If a $200 bicycle suddenly cost $250, and so on down the shelves of every Walmart and Target in America, it would slam consumer and business confidence and cause the sort of stock-market drop Trump lacks the stomach for. UBS estimates that if Trump hit all consumer imports from China with a 25% tariff it would cut GDP growth by about 1.2 percentage points. The economy is only growing by about 2.5%, so cutting growth in half could come close to triggering a recession.
Risking reelection
Trump might be reckless, but he isn’t crazy—and he’s not likely to torpedo the U.S. economy in any way that might impinge his reelection odds. Driving up prices on thousands of everyday items would. It’s possible he might start not with 25% tariffs, but with much smaller 5% levies that would rise over time, as he did in June when using tariffs on Mexican imports to goad America’s southern neighbor into more aggressive policing of migrants. But China is a bigger importer, and incrementally rising tariffs on Chinese imports would amount to a series of economic time bombs that would each hurt more than the prior one. China would probably be more inclined to sit back and watch America sink itself than to intervene and stop it.

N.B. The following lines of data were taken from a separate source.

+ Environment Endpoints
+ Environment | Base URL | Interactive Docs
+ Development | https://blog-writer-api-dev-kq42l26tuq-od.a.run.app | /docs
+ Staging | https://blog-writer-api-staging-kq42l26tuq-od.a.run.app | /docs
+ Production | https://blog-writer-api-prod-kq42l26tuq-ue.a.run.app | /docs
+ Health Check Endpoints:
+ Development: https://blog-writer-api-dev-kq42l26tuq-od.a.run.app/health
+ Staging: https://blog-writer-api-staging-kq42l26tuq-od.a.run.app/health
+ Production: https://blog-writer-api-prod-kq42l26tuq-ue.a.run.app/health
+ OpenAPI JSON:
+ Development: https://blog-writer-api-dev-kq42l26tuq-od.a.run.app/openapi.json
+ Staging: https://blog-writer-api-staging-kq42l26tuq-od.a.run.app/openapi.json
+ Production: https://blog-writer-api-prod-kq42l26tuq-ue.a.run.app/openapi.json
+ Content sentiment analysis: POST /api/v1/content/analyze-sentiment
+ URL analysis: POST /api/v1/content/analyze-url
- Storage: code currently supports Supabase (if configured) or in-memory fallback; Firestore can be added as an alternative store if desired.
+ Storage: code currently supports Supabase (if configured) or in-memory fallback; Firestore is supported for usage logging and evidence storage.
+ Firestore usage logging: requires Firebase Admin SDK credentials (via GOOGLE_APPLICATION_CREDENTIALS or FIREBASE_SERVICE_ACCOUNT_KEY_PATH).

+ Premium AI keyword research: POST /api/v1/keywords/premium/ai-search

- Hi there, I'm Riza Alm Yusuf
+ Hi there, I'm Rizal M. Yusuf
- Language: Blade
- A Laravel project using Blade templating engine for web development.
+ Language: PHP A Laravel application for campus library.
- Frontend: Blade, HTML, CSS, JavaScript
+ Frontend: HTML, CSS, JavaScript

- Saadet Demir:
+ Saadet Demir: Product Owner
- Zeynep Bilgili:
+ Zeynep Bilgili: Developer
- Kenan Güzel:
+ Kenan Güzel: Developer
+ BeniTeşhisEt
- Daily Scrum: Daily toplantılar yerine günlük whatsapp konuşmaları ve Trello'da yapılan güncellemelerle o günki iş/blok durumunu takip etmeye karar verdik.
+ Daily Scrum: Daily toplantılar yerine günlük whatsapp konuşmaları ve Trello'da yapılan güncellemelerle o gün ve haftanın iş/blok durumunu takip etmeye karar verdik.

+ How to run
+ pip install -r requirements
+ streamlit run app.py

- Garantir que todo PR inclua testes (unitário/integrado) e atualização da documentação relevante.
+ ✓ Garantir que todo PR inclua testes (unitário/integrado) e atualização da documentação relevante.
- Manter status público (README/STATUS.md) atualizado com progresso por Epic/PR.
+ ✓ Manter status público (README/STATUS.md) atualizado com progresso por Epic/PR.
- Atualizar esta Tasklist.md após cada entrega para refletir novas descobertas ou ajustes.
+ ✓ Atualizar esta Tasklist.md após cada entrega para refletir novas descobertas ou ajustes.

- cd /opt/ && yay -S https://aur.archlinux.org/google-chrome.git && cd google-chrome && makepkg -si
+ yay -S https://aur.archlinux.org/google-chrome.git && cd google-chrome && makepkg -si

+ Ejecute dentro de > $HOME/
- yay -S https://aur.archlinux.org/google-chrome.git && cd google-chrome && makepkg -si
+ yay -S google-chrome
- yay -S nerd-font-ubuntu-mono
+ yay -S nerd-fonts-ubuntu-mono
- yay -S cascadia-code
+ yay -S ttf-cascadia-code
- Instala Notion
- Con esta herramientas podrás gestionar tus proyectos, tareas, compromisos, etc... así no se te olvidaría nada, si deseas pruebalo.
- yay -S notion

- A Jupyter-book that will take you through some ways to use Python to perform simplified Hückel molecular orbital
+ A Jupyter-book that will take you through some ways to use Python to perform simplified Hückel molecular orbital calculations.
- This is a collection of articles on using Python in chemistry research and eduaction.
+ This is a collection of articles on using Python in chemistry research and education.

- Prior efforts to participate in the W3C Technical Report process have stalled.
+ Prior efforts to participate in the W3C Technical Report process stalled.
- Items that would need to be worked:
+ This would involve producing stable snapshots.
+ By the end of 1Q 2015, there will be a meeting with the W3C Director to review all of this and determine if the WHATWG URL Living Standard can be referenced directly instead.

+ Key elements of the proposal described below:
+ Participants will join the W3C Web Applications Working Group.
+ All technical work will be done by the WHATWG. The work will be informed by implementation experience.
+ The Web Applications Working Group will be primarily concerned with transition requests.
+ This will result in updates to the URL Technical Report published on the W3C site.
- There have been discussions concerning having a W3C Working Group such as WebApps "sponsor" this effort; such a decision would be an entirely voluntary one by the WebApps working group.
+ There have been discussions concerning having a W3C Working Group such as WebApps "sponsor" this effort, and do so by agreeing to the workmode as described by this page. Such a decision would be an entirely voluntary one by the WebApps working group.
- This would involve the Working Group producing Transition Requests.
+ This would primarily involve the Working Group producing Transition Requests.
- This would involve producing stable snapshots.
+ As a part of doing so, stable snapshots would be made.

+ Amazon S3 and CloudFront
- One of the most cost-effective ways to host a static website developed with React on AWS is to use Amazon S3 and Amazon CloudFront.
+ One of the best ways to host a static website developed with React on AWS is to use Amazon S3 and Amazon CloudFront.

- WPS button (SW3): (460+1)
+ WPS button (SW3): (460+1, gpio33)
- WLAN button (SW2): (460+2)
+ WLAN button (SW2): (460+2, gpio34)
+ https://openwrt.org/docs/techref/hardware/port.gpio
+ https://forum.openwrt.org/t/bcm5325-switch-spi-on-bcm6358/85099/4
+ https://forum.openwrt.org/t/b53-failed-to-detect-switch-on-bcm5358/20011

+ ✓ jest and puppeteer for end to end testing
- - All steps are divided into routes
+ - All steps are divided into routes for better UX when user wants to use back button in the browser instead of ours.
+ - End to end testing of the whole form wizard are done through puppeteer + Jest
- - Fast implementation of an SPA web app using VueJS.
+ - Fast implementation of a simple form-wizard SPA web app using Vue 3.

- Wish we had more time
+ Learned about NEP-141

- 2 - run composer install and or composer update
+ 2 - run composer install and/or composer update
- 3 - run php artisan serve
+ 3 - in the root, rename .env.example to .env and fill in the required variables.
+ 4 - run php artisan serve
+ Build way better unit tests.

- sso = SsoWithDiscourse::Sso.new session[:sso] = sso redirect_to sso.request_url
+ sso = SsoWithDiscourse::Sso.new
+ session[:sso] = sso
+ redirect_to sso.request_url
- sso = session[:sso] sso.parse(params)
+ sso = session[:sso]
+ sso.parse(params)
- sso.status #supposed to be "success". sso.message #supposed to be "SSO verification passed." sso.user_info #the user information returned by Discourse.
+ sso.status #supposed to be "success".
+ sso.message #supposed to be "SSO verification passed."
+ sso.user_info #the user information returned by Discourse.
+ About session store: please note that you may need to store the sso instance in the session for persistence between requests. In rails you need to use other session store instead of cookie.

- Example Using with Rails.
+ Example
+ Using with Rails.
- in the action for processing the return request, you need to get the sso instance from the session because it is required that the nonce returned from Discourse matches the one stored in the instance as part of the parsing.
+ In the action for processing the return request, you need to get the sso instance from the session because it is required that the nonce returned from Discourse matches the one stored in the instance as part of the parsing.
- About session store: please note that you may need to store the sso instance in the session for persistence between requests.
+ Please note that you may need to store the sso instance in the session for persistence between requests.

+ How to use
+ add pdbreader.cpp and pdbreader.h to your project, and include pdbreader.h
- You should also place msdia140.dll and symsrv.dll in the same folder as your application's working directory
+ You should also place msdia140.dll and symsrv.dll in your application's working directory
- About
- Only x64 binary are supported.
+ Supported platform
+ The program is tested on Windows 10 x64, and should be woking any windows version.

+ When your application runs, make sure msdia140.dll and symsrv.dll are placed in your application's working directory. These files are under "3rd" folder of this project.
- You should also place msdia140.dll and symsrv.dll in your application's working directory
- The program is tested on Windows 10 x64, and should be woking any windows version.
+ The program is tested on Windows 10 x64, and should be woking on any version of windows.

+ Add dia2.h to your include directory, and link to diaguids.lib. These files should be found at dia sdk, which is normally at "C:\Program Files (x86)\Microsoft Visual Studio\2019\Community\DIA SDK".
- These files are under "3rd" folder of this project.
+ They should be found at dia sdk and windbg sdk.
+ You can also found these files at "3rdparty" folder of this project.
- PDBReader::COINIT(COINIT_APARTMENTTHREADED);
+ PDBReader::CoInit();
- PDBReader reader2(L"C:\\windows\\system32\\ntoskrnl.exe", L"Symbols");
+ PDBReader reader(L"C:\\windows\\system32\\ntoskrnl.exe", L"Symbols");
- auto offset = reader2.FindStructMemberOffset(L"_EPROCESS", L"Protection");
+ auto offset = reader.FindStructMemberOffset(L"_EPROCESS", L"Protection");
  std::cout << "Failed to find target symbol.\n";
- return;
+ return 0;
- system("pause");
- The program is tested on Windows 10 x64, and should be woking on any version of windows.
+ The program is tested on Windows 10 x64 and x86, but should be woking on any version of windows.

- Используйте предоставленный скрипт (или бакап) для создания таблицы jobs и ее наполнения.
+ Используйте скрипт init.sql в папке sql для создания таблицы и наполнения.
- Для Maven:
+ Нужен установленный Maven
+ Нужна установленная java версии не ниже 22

As many analysts predicted, the trade “truce” Trump negotiated with President Xi Jinping of China in late June hasn’t produced any sort of breakthrough and could end up short-lived. There are fresh signs of tension, such as Chinese threats to sanction U.S. defense contractors selling arms to Taiwan. Trump is complaining that China isn’t ramping up purchases of U.S. farm products, as promised in late June. Trump himself now says there’s a “long way to go” to get a trade deal with China.